New research explores self-inflicted ignorance
Almost everyone agrees that gathering more and better information and knowledge is vital for individual well-being and societal advancement. Nevertheless, at the same time, sometimes knowledgeable people choose to ignore the knowledge that they have developed. As such, ignorance has become transformed from meaning a simple “lack of knowledge” to also meaning a willfully manufactured and manipulated blindness to already developed knowledge. If having more and better knowledge is preferable to being ignorant, then why do people fall prey to the tendency to ignore helpful knowledge?
New research, conducted in part at the House of Innovation, explores why knowledgeable people sometimes choose ignorance over the knowledge they have or know they could have. Relying on a case analysis method, this research explores how actors explain and justify, through the use of ignoring-rationales, why they ignore data they have produced.

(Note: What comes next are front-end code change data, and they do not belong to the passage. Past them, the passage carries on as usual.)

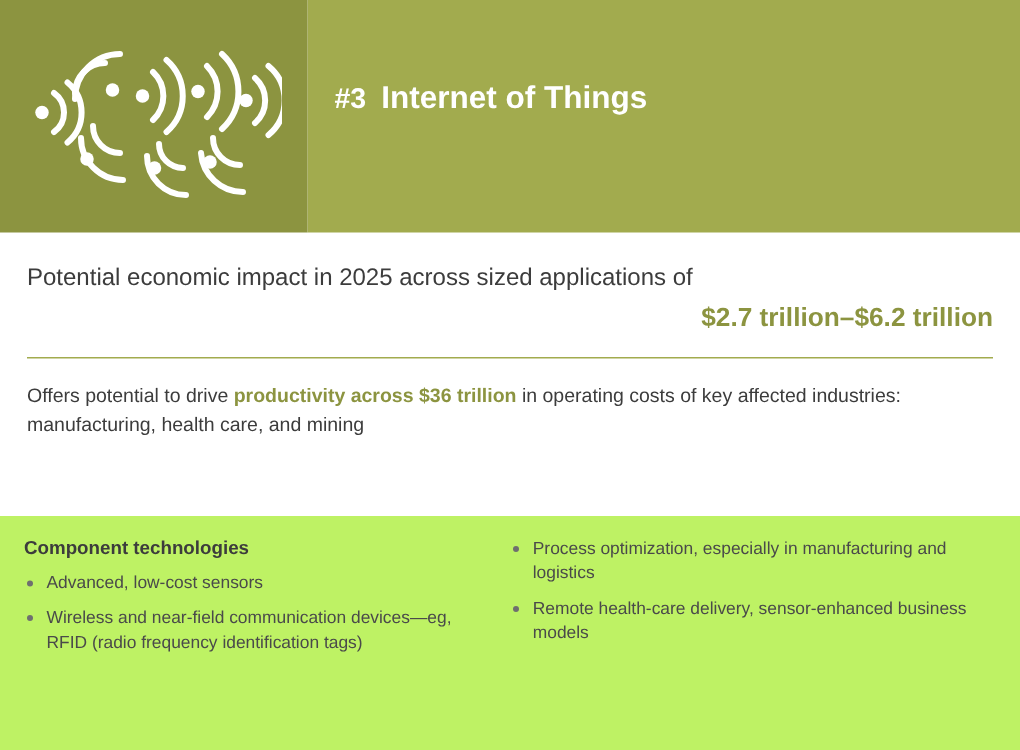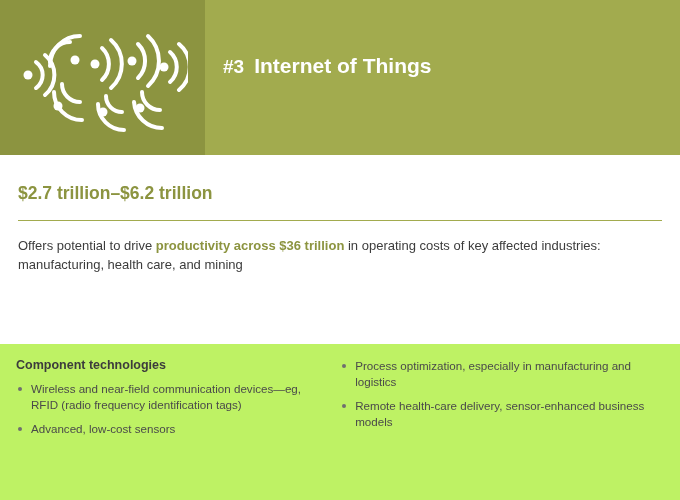"Potential economic impact in 2025" div.impact-line1 { html: none -> <div>Potential economic impact in 2025 across sized applications of</div> }
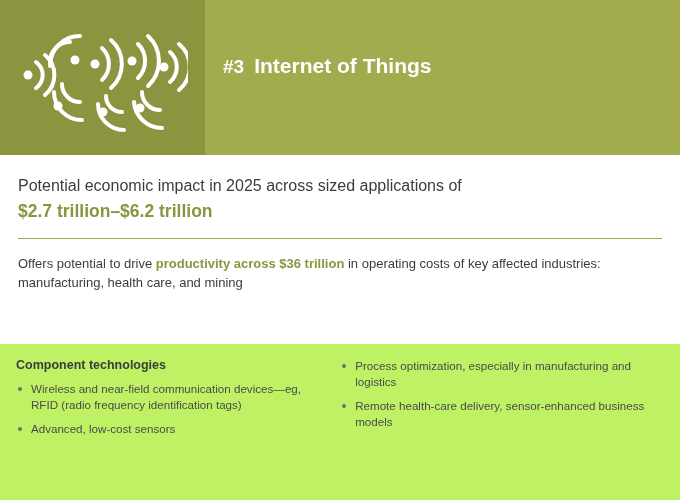"$2.7 trillion–$6.2 trillion" .impact-value { text-align: none -> right }
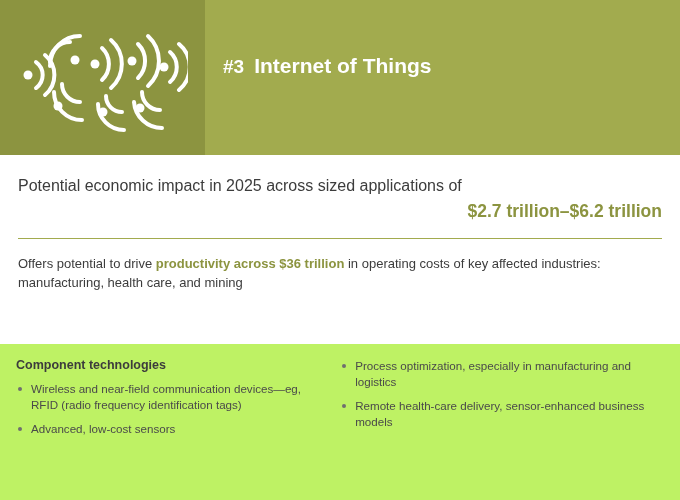"Wireless and near-field communication" li { order: before "Advanced, low-cost sensors" -> after "Advanced, low-cost sensors" }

This research reveals that generally, actors’ rationales concern perceptions of current arrangements, such as division of labor and professional boundaries. They also involve imaginings of the future, the actors’ emphasis on uncertainty, and the impossibility to know. Generally, fragmented accountability structures, laissez-faire professionalism, technical developments or uncertainties, and image or external admiration facilitate the rationales.
Thus, this research provides a multifaceted model of how the ignoring actors’ rationales, facilitated by contextual conditions, enable persistent acts of ignoring the content and dysfunction of collectively upheld systems.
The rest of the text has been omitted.